Copy all lines in the data that contain the string "rgba".

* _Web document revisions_
════════════════

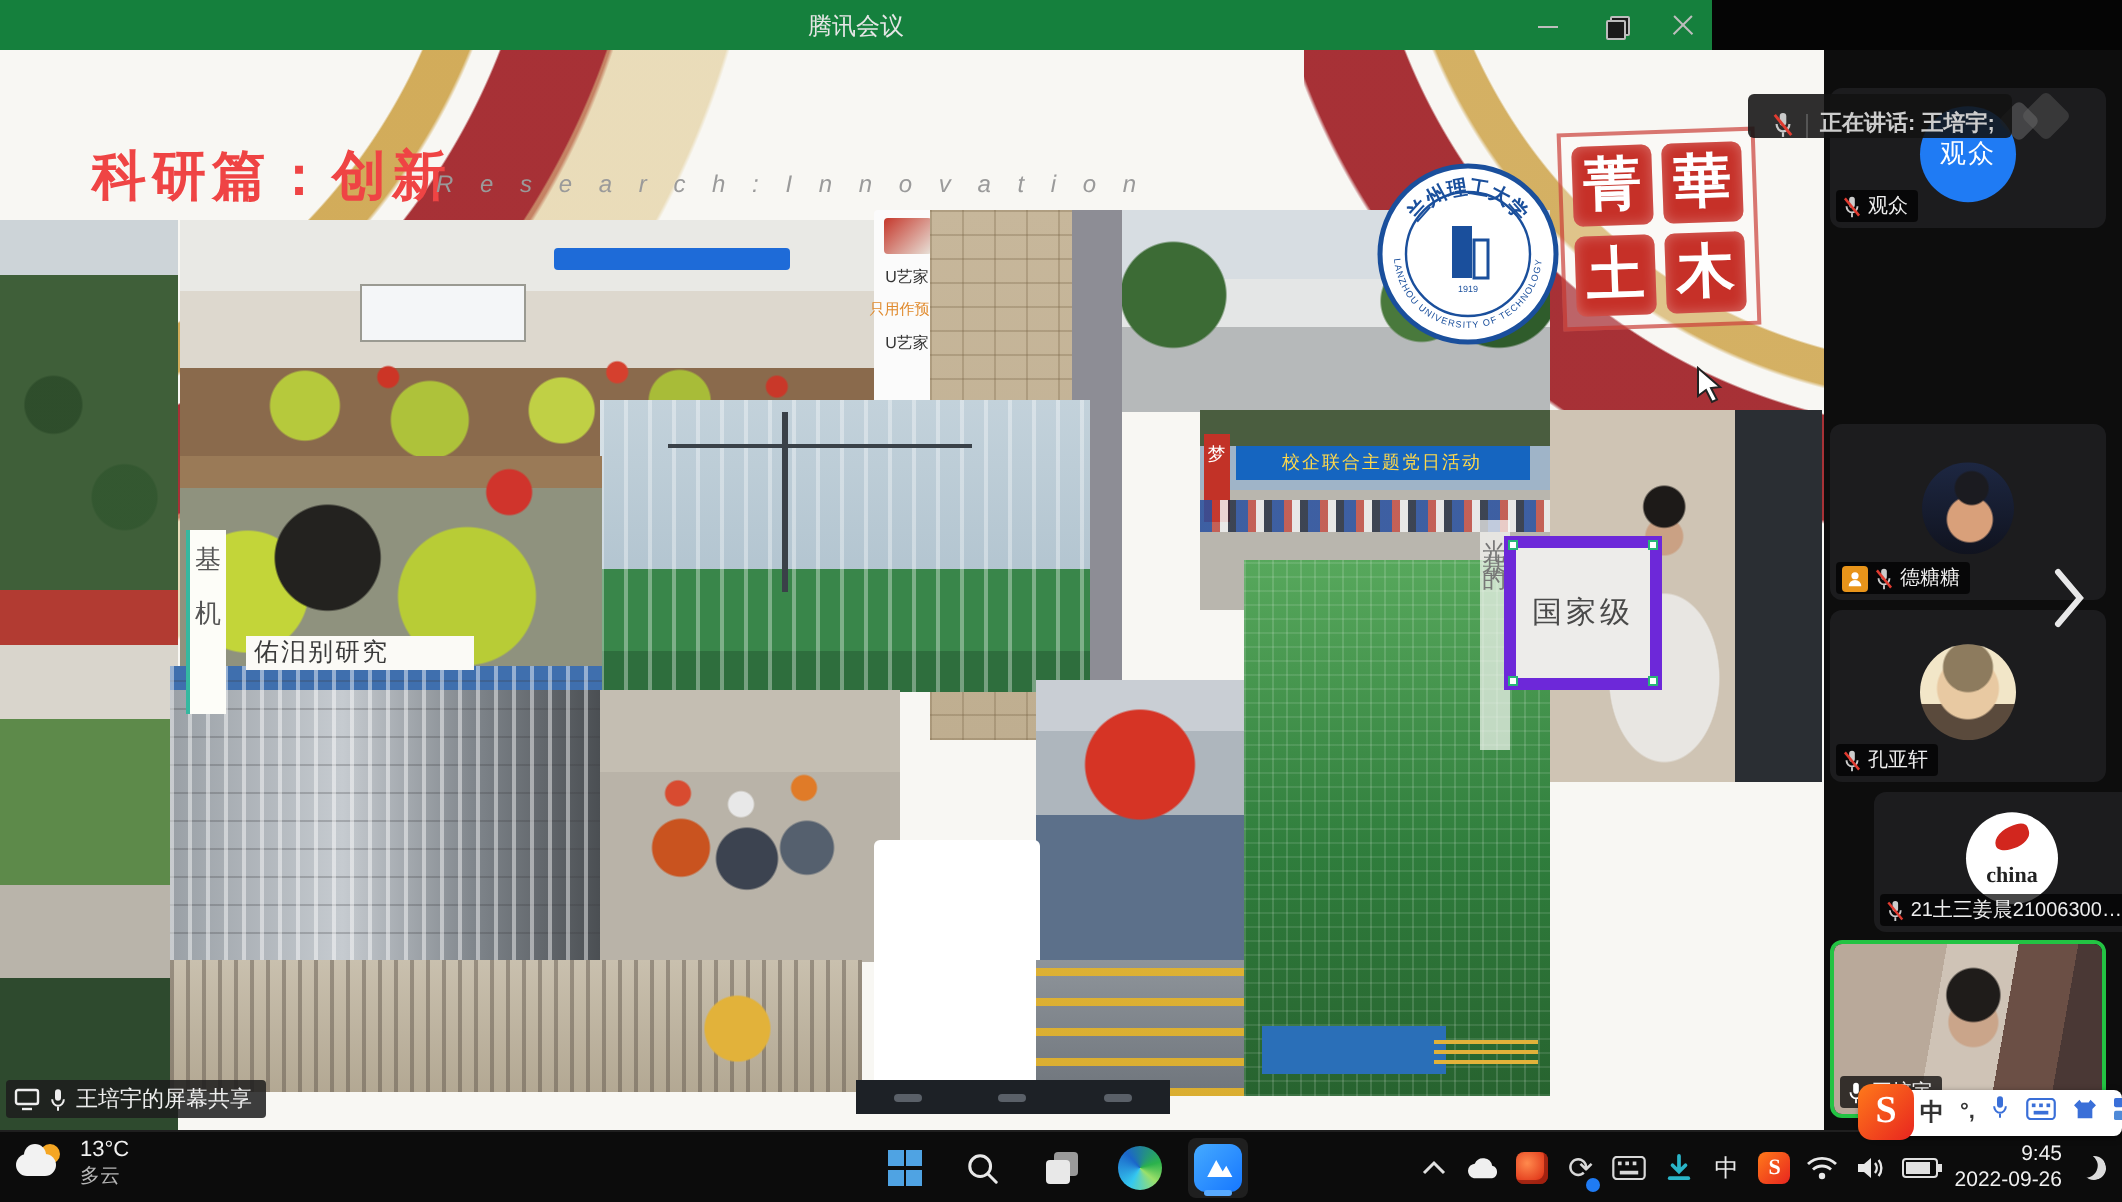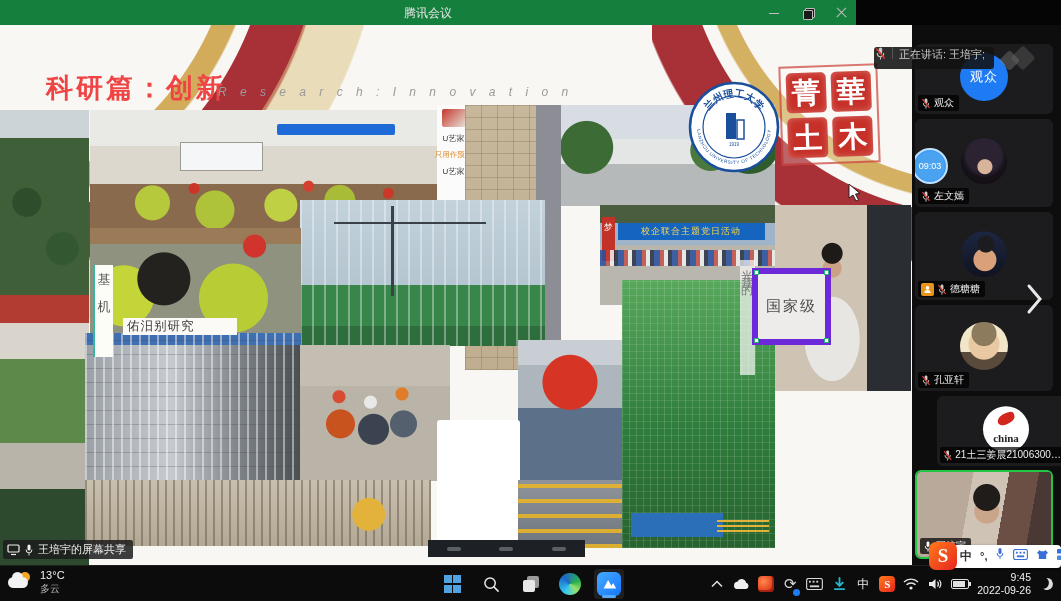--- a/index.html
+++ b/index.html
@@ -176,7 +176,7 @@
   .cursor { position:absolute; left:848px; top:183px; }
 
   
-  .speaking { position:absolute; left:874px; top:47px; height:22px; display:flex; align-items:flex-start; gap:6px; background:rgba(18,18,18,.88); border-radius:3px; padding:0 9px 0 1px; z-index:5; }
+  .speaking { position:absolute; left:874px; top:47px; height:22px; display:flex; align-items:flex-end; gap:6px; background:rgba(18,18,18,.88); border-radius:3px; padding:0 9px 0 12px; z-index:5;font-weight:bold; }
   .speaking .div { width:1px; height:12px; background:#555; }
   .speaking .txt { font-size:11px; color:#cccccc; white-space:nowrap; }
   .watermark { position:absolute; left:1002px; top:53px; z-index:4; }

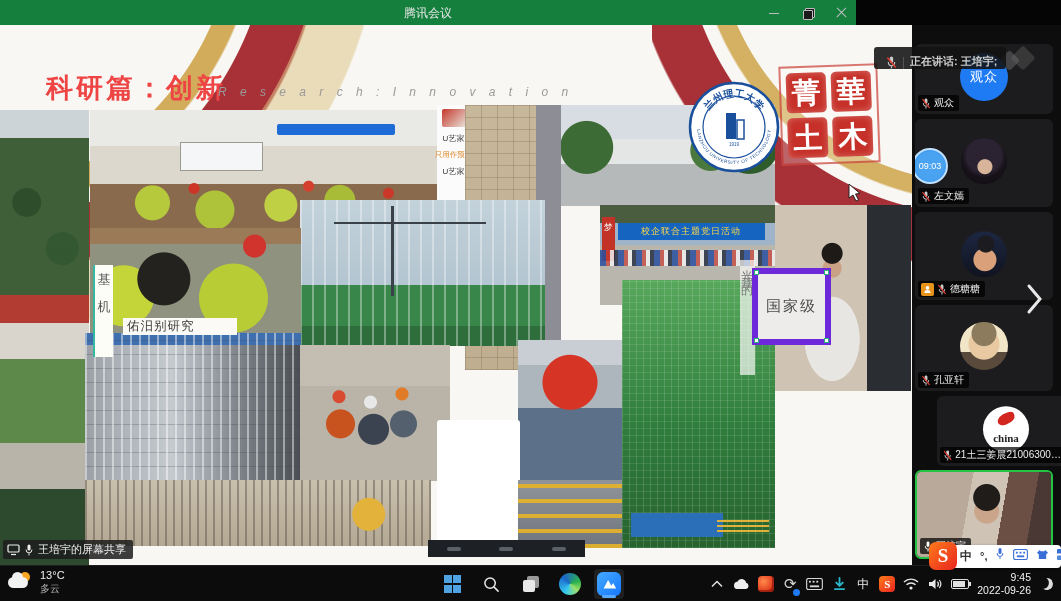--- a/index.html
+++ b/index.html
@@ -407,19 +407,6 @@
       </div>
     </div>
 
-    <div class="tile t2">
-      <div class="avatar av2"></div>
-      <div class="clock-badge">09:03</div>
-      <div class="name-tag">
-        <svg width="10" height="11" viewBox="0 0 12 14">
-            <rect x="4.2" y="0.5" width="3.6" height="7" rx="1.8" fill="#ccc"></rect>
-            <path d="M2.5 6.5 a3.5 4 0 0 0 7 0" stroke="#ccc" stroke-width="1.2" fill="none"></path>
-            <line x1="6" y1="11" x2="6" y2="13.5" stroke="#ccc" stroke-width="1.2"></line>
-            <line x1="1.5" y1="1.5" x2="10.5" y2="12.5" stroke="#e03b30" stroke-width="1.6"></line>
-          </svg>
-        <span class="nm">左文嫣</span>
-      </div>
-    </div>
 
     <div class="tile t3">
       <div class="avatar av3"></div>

════════════════

* _PROBLEM SOLUTION_
-  .speaking { position:absolute; left:874px; top:47px; height:22px; display:flex; align-items:flex-start; gap:6px; background:rgba(18,18,18,.88); border-radius:3px; padding:0 9px 0 1px; z-index:5; }
+  .speaking { position:absolute; left:874px; top:47px; height:22px; display:flex; align-items:flex-end; gap:6px; background:rgba(18,18,18,.88); border-radius:3px; padding:0 9px 0 12px; z-index:5;font-weight:bold; }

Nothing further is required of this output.